In Microsoft Windows Azure programs are deployed as roles. There are two types of roles, Web roles and Worker roles. Web roles are used to create Web applications and to host Web services. Worker roles are used for background processing.
When a role is deployed its instance size must be specified. A small instance gets a dedicated 1.6GH CPU core, 1.75 GB of memory, and costs about $75 per month. That seems reasonable; however, a small instance seems a bit slow. A medium instance gets two cores and 3.5 GB of memory. Its faster but costs $150 per month.
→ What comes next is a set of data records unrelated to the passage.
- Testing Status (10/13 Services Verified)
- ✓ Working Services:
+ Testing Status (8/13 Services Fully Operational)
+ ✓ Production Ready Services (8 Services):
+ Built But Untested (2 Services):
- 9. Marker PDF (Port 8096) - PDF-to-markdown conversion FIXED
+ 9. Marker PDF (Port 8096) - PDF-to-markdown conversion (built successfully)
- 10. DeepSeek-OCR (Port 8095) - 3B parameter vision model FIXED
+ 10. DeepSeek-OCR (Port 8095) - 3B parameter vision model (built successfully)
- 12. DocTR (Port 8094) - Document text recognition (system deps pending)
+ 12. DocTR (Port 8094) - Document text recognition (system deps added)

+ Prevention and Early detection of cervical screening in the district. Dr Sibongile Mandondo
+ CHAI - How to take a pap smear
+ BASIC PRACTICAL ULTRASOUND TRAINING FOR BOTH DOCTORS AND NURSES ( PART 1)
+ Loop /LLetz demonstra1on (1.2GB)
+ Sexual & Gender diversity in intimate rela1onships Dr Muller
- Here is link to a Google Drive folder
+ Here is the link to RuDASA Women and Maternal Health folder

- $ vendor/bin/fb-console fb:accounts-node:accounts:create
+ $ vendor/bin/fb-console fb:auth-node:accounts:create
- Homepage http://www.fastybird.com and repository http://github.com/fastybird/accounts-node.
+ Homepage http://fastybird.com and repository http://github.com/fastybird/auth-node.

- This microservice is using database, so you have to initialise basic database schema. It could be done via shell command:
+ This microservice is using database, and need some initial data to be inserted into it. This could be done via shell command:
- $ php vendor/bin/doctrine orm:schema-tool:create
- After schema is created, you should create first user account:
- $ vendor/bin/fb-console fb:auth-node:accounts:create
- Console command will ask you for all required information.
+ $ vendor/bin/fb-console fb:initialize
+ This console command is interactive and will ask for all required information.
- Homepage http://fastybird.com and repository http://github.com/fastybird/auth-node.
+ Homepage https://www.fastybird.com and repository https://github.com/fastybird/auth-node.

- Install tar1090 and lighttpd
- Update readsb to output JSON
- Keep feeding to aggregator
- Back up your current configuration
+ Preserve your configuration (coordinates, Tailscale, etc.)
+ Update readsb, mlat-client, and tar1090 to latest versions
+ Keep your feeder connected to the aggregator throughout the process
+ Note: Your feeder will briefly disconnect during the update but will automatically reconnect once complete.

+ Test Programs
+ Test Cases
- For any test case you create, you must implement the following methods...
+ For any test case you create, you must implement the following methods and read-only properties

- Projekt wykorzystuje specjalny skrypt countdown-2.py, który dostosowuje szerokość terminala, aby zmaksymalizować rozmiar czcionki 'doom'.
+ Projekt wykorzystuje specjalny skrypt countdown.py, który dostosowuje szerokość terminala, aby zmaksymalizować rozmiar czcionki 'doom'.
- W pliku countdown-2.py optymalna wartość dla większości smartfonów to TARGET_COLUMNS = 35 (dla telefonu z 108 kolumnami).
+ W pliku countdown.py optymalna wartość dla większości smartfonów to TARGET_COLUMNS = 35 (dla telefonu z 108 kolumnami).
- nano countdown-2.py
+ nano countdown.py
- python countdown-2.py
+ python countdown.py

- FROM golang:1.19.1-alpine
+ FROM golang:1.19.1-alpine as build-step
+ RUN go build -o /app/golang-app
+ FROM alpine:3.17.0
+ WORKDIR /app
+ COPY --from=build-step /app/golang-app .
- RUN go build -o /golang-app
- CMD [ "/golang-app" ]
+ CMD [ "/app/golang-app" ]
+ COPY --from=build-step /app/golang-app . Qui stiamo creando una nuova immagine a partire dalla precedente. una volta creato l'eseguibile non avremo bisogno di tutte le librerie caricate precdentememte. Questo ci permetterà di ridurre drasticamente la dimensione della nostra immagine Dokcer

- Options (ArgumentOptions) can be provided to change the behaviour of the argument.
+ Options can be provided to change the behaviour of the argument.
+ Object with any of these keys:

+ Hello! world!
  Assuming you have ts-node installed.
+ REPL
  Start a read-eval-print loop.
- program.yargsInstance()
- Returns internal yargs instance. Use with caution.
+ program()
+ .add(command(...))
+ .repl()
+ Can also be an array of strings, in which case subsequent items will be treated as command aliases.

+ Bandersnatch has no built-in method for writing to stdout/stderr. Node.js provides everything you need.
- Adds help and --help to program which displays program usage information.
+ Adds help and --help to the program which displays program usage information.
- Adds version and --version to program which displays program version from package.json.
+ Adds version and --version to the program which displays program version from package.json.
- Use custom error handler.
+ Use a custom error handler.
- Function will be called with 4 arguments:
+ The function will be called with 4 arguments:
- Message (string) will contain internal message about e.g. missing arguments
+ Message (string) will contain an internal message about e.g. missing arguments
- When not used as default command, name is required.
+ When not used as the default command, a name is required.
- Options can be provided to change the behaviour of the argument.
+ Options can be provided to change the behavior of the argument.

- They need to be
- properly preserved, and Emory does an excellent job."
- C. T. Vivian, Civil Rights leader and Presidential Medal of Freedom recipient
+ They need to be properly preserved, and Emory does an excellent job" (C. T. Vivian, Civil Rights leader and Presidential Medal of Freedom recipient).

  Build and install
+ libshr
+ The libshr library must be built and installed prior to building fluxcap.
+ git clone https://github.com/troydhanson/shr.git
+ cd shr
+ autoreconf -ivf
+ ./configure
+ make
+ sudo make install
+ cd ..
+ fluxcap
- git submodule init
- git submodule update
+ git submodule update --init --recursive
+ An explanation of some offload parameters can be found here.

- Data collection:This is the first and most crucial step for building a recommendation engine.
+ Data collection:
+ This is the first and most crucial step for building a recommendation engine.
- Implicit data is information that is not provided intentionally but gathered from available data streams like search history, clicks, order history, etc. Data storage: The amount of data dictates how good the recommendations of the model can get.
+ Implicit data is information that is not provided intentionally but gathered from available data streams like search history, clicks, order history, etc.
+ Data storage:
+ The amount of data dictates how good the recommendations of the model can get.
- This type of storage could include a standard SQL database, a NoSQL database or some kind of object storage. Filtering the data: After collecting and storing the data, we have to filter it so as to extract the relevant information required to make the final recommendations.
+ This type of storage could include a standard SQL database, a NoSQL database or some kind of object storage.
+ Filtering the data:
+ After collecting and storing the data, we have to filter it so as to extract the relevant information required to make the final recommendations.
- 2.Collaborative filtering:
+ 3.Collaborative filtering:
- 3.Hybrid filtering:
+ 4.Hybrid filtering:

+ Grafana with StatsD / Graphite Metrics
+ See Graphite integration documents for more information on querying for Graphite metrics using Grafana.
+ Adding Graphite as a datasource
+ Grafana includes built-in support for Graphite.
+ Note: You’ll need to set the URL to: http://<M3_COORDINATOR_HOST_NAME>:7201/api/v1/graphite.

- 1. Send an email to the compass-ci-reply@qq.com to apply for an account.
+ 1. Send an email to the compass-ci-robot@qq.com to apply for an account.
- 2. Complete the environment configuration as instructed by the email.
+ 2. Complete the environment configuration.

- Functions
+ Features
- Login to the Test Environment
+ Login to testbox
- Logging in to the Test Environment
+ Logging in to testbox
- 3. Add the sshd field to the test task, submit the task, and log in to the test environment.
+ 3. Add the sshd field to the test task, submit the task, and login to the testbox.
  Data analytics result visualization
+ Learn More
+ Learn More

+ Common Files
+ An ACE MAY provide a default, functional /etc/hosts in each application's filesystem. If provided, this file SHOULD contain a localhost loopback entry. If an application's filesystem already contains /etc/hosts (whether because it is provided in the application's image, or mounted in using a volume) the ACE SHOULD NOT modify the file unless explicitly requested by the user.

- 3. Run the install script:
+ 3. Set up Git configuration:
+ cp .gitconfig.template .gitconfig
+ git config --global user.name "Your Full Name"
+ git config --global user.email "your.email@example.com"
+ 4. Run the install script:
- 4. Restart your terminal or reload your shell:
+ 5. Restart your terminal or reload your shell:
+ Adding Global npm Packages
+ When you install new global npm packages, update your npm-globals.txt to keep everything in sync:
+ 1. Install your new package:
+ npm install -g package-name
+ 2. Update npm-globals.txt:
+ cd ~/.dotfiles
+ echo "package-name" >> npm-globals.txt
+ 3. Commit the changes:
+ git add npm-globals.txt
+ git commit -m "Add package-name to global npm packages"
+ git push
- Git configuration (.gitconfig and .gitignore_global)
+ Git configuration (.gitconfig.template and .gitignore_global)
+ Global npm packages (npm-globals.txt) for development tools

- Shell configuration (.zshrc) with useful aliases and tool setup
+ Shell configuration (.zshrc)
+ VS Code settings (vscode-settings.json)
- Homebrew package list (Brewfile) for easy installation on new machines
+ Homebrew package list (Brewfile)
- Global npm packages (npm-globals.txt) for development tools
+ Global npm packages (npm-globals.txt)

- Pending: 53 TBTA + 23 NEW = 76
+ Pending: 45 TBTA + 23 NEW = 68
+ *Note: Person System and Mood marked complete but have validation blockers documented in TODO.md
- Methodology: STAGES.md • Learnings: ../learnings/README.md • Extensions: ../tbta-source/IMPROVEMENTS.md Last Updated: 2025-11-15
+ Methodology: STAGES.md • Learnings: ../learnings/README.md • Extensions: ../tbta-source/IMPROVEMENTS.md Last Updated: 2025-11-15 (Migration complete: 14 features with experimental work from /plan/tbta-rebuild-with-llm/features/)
Also when a role is deployed, a number of instances is specified for it. Each instance runs in its own virtual machine running Windows Server. The number of instances is based on fault tolerance and scalability. Microsoft guarantees 95% uptime for a role running in one instance. To get 99.9% uptime, add another instance. If a role had a very large number of users more instances could be added.
For me, a huge number of users is not an issue, but I wouldn’t mind 99% uptime and good performance. So I want two medium instances. Now I’m up to $300 per month.
I’m OK with $300 per month; but here is the glitch. I want to deploy three separate applications. In Windows Azure, each application runs in its own role, which runs on one or more instances, each of which has its own virtual machine running on one or more dedicated CPU cores (what did he just say?). That means 6 virtual machines and 12 cores and $900 per month, which is too much!
The Windows Azure deployment model works for big businesses with large numbers of users, or for Web sites which huge spikes in demand. For small businesses though, we would end up paying for a lot hardware that is completely under-utilized. I thought the cloud was supposed to allow me to pay for only the hardware I needed at any moment in time.
This brings me to what I would change. I would like to buy a single medium instance and then deploy multiple roles to it. I should also have the option to replicate my medium instance with a small instance. If I could do that, my yearly cost for Azure would be $2700. From my point of view, that would be a good value considering I wouldn’t have to buy or administer servers.